BEGIN

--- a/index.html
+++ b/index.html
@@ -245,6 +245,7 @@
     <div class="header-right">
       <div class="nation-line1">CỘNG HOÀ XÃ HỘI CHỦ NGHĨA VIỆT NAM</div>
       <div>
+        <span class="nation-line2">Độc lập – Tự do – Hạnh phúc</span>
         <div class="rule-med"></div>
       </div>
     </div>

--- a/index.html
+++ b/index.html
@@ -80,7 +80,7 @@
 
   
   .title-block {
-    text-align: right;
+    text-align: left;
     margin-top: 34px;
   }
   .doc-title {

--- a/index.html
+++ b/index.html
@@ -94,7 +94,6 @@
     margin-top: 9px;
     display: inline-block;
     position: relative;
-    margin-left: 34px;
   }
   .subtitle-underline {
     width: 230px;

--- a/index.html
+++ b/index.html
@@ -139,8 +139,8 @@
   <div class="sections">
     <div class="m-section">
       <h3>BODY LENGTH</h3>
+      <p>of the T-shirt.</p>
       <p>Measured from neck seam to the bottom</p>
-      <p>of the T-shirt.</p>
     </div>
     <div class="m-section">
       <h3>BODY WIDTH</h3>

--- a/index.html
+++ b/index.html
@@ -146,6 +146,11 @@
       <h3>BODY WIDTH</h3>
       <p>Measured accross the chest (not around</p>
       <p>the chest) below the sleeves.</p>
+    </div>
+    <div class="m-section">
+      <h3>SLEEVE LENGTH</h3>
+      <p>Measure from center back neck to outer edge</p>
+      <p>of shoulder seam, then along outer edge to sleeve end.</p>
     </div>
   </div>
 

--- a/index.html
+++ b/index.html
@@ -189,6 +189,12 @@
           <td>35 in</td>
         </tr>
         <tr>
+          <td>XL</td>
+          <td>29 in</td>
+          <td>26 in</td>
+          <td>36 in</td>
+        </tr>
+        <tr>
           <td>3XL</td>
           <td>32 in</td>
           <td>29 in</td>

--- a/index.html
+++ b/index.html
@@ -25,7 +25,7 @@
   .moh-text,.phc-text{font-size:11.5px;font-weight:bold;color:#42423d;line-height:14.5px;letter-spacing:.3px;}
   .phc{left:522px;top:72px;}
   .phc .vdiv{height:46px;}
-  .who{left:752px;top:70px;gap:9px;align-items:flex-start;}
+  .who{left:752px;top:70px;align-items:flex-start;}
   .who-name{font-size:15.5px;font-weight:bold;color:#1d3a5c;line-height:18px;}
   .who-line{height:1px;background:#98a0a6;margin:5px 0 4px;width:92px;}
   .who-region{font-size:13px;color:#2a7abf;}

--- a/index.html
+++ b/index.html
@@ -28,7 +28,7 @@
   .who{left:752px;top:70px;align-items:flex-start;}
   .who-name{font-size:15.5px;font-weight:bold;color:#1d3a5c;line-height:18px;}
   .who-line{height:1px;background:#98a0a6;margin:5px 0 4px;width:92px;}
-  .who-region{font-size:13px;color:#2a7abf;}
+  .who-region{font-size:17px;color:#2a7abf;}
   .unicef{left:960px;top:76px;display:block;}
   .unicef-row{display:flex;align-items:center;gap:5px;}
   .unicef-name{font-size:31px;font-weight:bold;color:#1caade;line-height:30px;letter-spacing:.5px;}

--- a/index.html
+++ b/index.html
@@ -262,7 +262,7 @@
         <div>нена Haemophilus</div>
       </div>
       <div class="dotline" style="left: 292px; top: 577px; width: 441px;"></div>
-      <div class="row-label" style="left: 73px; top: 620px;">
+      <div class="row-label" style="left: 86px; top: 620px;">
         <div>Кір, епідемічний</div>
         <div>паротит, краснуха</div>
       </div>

END

● **WORK TASK**
Output each line of the material exactly as it was written above.

● **WRITTEN ANSWER**
--- a/index.html
+++ b/index.html
@@ -245,6 +245,7 @@
     <div class="header-right">
       <div class="nation-line1">CỘNG HOÀ XÃ HỘI CHỦ NGHĨA VIỆT NAM</div>
       <div>
+        <span class="nation-line2">Độc lập – Tự do – Hạnh phúc</span>
         <div class="rule-med"></div>
       </div>
     </div>

--- a/index.html
+++ b/index.html
@@ -80,7 +80,7 @@
 
   
   .title-block {
-    text-align: right;
+    text-align: left;
     margin-top: 34px;
   }
   .doc-title {

--- a/index.html
+++ b/index.html
@@ -94,7 +94,6 @@
     margin-top: 9px;
     display: inline-block;
     position: relative;
-    margin-left: 34px;
   }
   .subtitle-underline {
     width: 230px;

--- a/index.html
+++ b/index.html
@@ -139,8 +139,8 @@
   <div class="sections">
     <div class="m-section">
       <h3>BODY LENGTH</h3>
+      <p>of the T-shirt.</p>
       <p>Measured from neck seam to the bottom</p>
-      <p>of the T-shirt.</p>
     </div>
     <div class="m-section">
       <h3>BODY WIDTH</h3>

--- a/index.html
+++ b/index.html
@@ -146,6 +146,11 @@
       <h3>BODY WIDTH</h3>
       <p>Measured accross the chest (not around</p>
       <p>the chest) below the sleeves.</p>
+    </div>
+    <div class="m-section">
+      <h3>SLEEVE LENGTH</h3>
+      <p>Measure from center back neck to outer edge</p>
+      <p>of shoulder seam, then along outer edge to sleeve end.</p>
     </div>
   </div>
 

--- a/index.html
+++ b/index.html
@@ -189,6 +189,12 @@
           <td>35 in</td>
         </tr>
         <tr>
+          <td>XL</td>
+          <td>29 in</td>
+          <td>26 in</td>
+          <td>36 in</td>
+        </tr>
+        <tr>
           <td>3XL</td>
           <td>32 in</td>
           <td>29 in</td>

--- a/index.html
+++ b/index.html
@@ -25,7 +25,7 @@
   .moh-text,.phc-text{font-size:11.5px;font-weight:bold;color:#42423d;line-height:14.5px;letter-spacing:.3px;}
   .phc{left:522px;top:72px;}
   .phc .vdiv{height:46px;}
-  .who{left:752px;top:70px;gap:9px;align-items:flex-start;}
+  .who{left:752px;top:70px;align-items:flex-start;}
   .who-name{font-size:15.5px;font-weight:bold;color:#1d3a5c;line-height:18px;}
   .who-line{height:1px;background:#98a0a6;margin:5px 0 4px;width:92px;}
   .who-region{font-size:13px;color:#2a7abf;}

--- a/index.html
+++ b/index.html
@@ -28,7 +28,7 @@
   .who{left:752px;top:70px;align-items:flex-start;}
   .who-name{font-size:15.5px;font-weight:bold;color:#1d3a5c;line-height:18px;}
   .who-line{height:1px;background:#98a0a6;margin:5px 0 4px;width:92px;}
-  .who-region{font-size:13px;color:#2a7abf;}
+  .who-region{font-size:17px;color:#2a7abf;}
   .unicef{left:960px;top:76px;display:block;}
   .unicef-row{display:flex;align-items:center;gap:5px;}
   .unicef-name{font-size:31px;font-weight:bold;color:#1caade;line-height:30px;letter-spacing:.5px;}

--- a/index.html
+++ b/index.html
@@ -262,7 +262,7 @@
         <div>нена Haemophilus</div>
       </div>
       <div class="dotline" style="left: 292px; top: 577px; width: 441px;"></div>
-      <div class="row-label" style="left: 73px; top: 620px;">
+      <div class="row-label" style="left: 86px; top: 620px;">
         <div>Кір, епідемічний</div>
         <div>паротит, краснуха</div>
       </div>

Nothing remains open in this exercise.